--- PROBLEM REQUIREMENTS ---
Track down every line below that holds "right" and copy it.

--- Screenshot and code edit data ---
▼▼▼

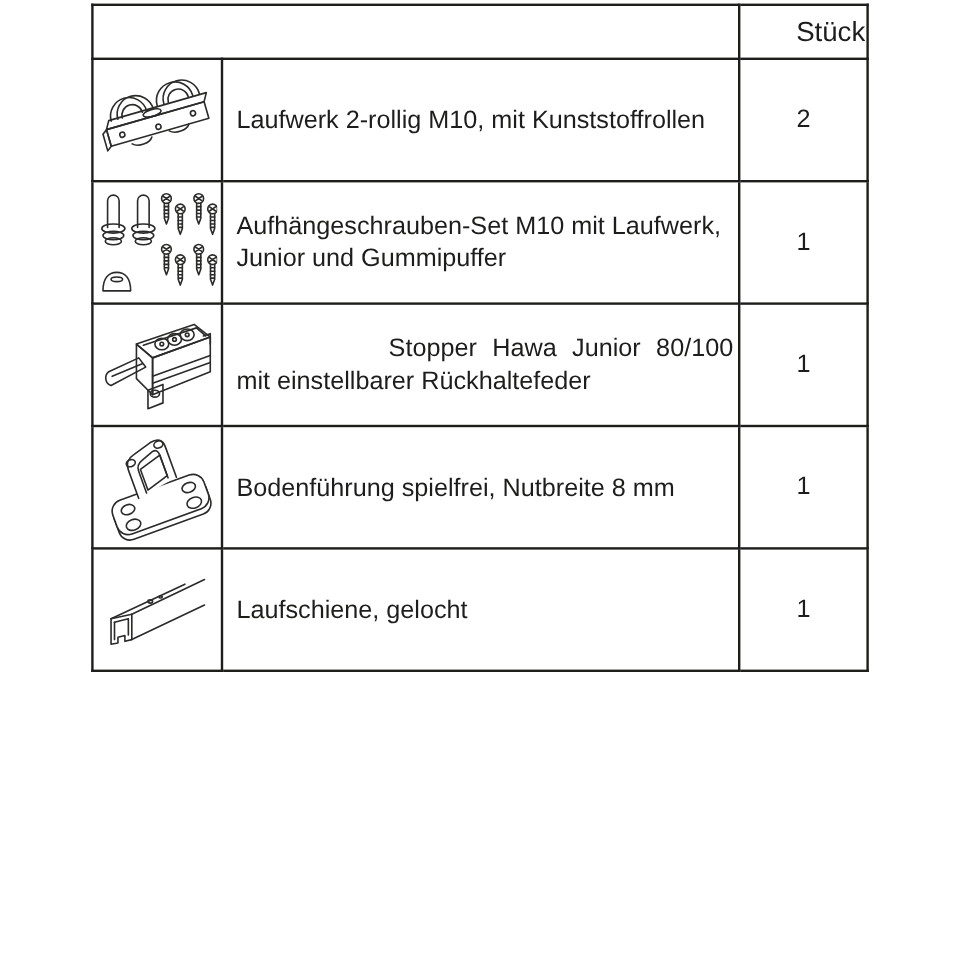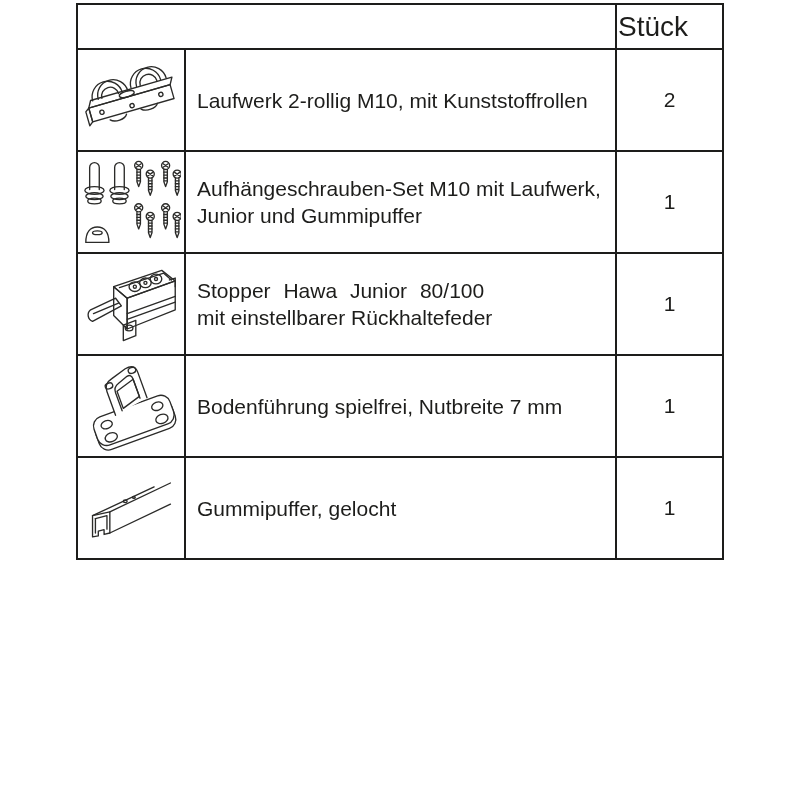--- a/index.html
+++ b/index.html
@@ -23,9 +23,9 @@
   tr.header-row { height: 45px; }
   tr.part-row   { height: 102px; }
   td.qty-head {
-    text-align: left;
-    vertical-align: middle;
-    font-size: 28px;
+    text-align: right;
+    vertical-align: middle;
+    font-size: 23px;
   }
   td.img-cell {
     text-align: center;

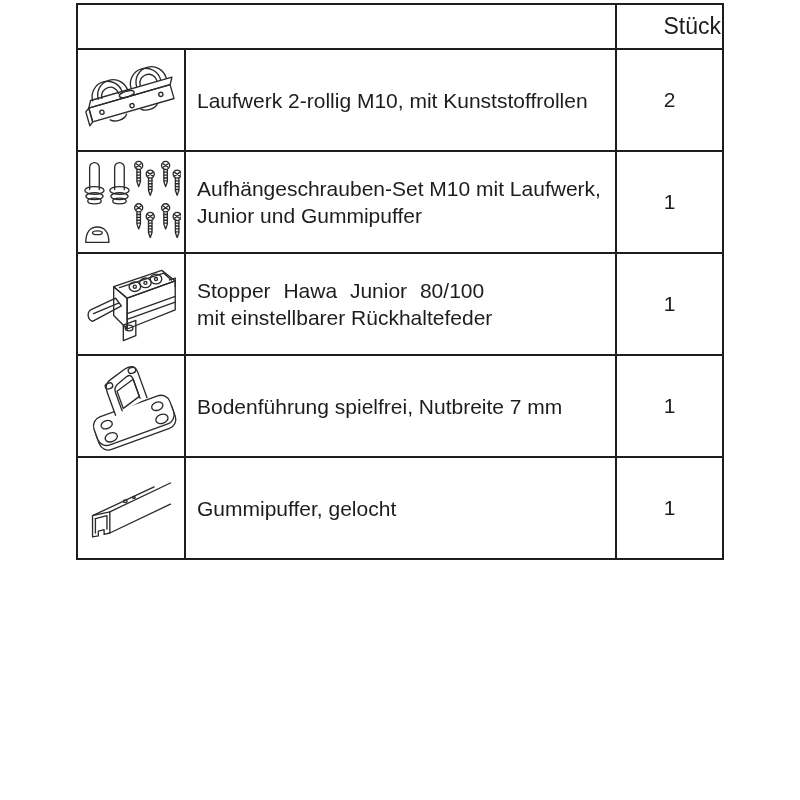--- a/index.html
+++ b/index.html
@@ -44,7 +44,7 @@
     vertical-align: middle;
     font-size: 21px;
   }
-  .spread { word-spacing: 7px; }
+  .spread { word-spacing: 7px; text-align: right; }
   svg.part-art {
     display: block;
     margin: 0 auto;

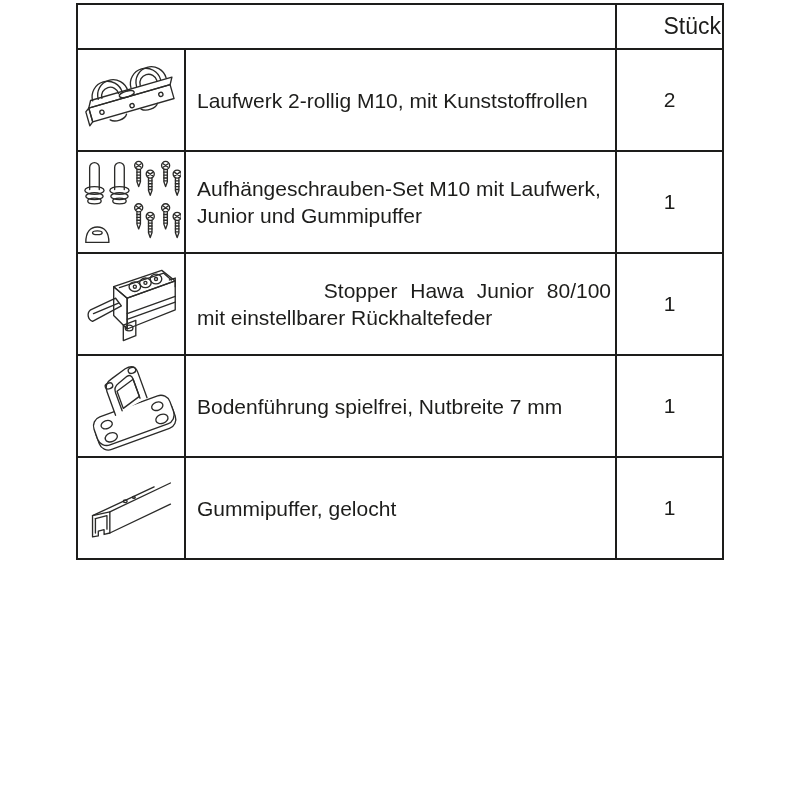--- a/index.html
+++ b/index.html
@@ -223,7 +223,7 @@
       </svg>
     </td>
     <td class="desc-cell">
-      <span>Bodenführung spielfrei, Nutbreite 7 mm</span>
+      <span>Bodenführung spielfrei, Nutbreite 8 mm</span>
     </td>
     <td class="qty-cell">1</td>
   </tr>

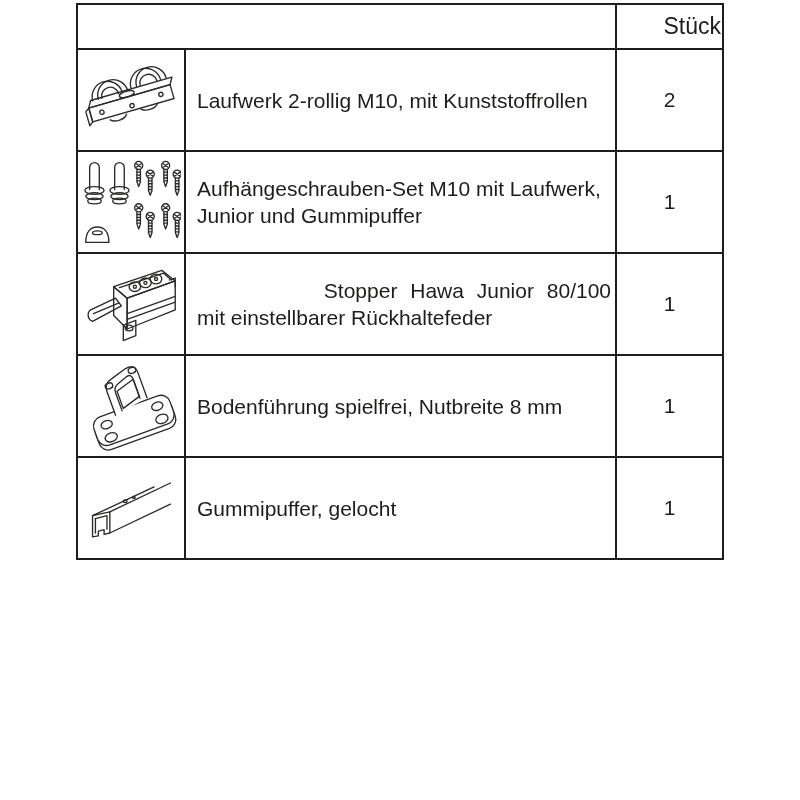--- a/index.html
+++ b/index.html
@@ -243,7 +243,7 @@
       </svg>
     </td>
     <td class="desc-cell">
-      <span>Gummipuffer, gelocht</span>
+      <span>Laufschiene, gelocht</span>
     </td>
     <td class="qty-cell">1</td>
   </tr>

▲▲▲

--- ANSWER SPACE ---
+    text-align: right;
+  .spread { word-spacing: 7px; text-align: right; }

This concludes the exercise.